Work request
Show every line below where "card" can be found.

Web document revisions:
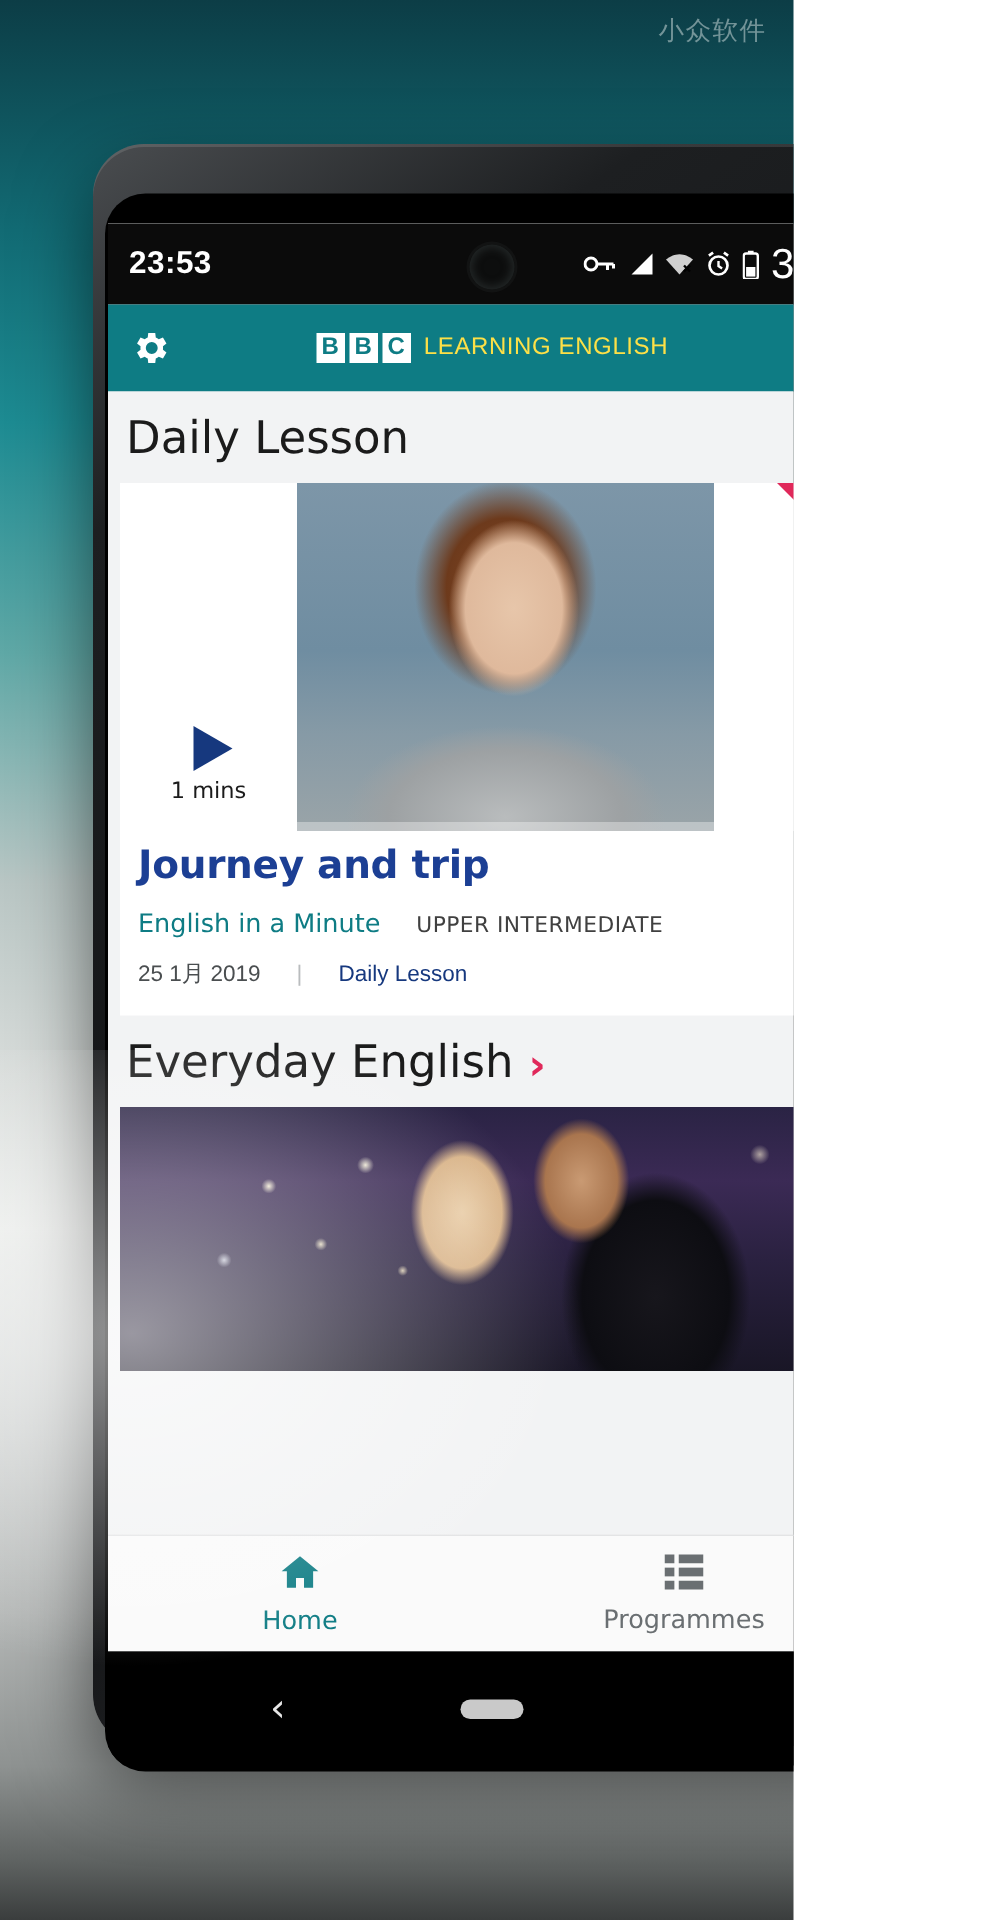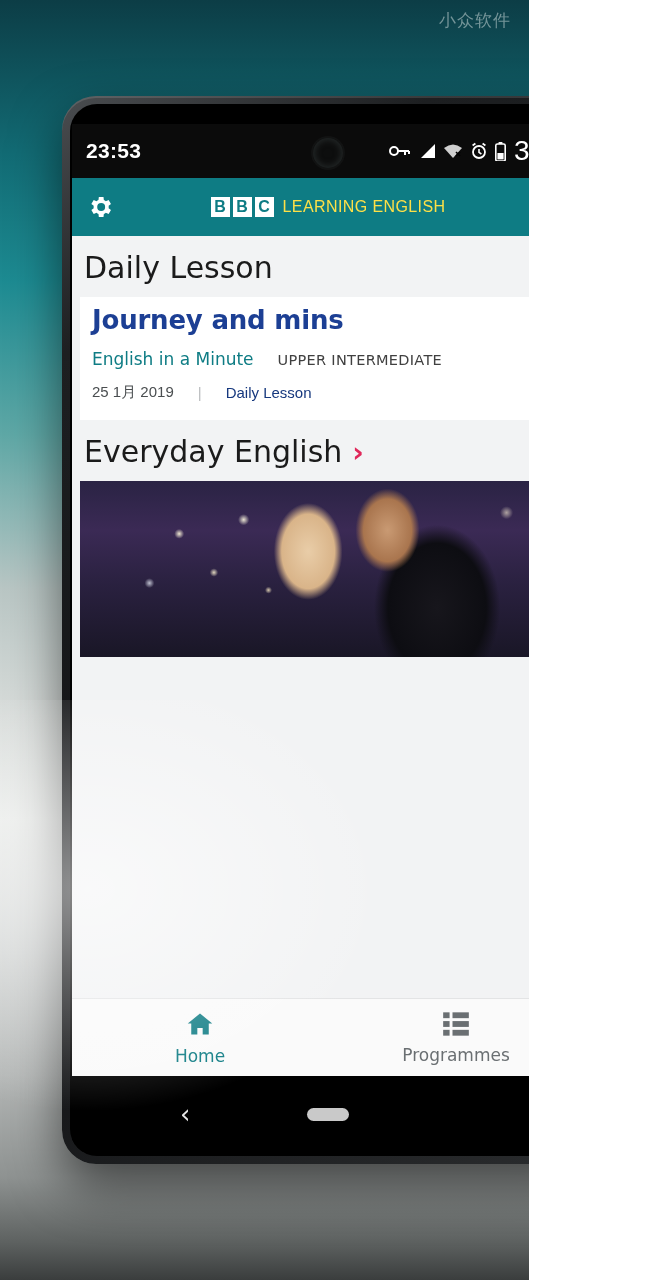--- a/index.html
+++ b/index.html
@@ -59,6 +59,7 @@
     border-radius: 27px;
     background: #000;
     overflow: hidden;
+    margin-top: 25px;
   }
   .screen {
     position: absolute;

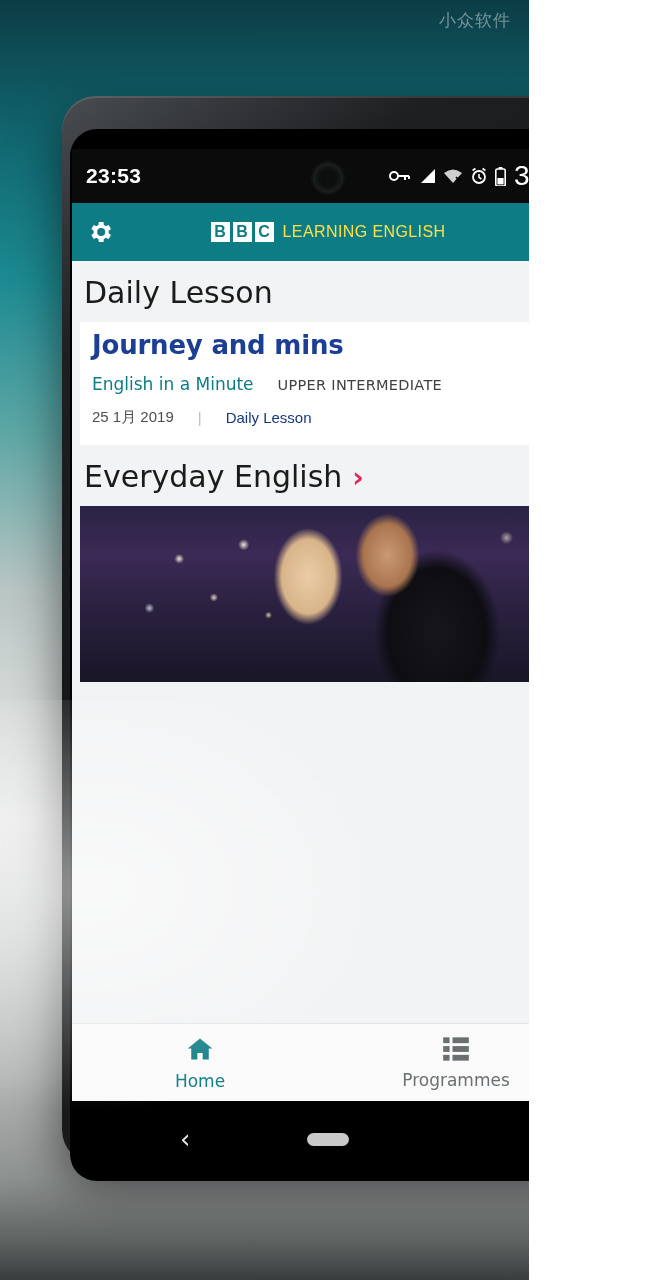--- a/index.html
+++ b/index.html
@@ -336,6 +336,14 @@
           </div>
 
           <div class="card">
+            <div class="card-media">
+              <div class="corner-tri"></div>
+              <div class="media-left">
+                <div class="play-tri"></div>
+                <div class="dur">1 mins</div>
+              </div>
+              <div class="thumb"></div>
+            </div>
 
             <div class="card-body">
               <div class="card-title">Journey and mins</div>

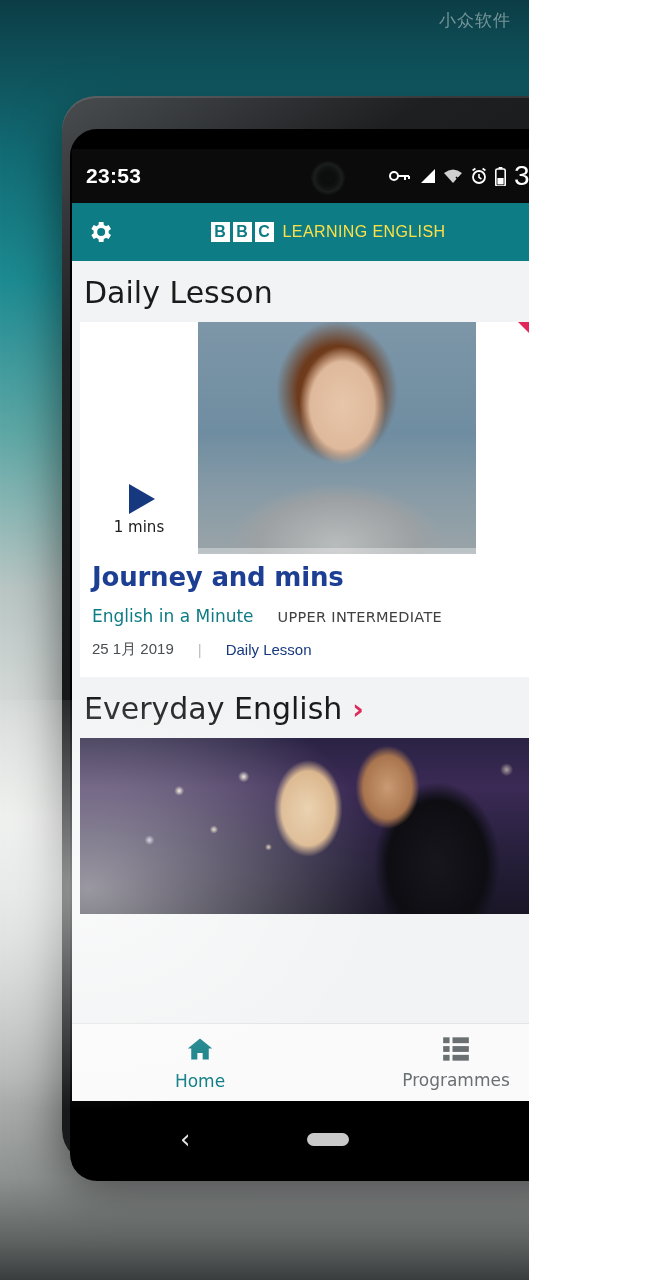--- a/index.html
+++ b/index.html
@@ -346,7 +346,7 @@
             </div>
 
             <div class="card-body">
-              <div class="card-title">Journey and mins</div>
+              <div class="card-title">Journey and trip</div>
               <div class="meta-row">
                 <span class="meta-series">English in a Minute</span>
                 <span class="meta-level">UPPER INTERMEDIATE</span>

Response area
           <div class="card">
+            <div class="card-media">
             <div class="card-body">
               <div class="card-title">Journey and mins</div>
             <div class="card-body">
-              <div class="card-title">Journey and mins</div>
+              <div class="card-title">Journey and trip</div>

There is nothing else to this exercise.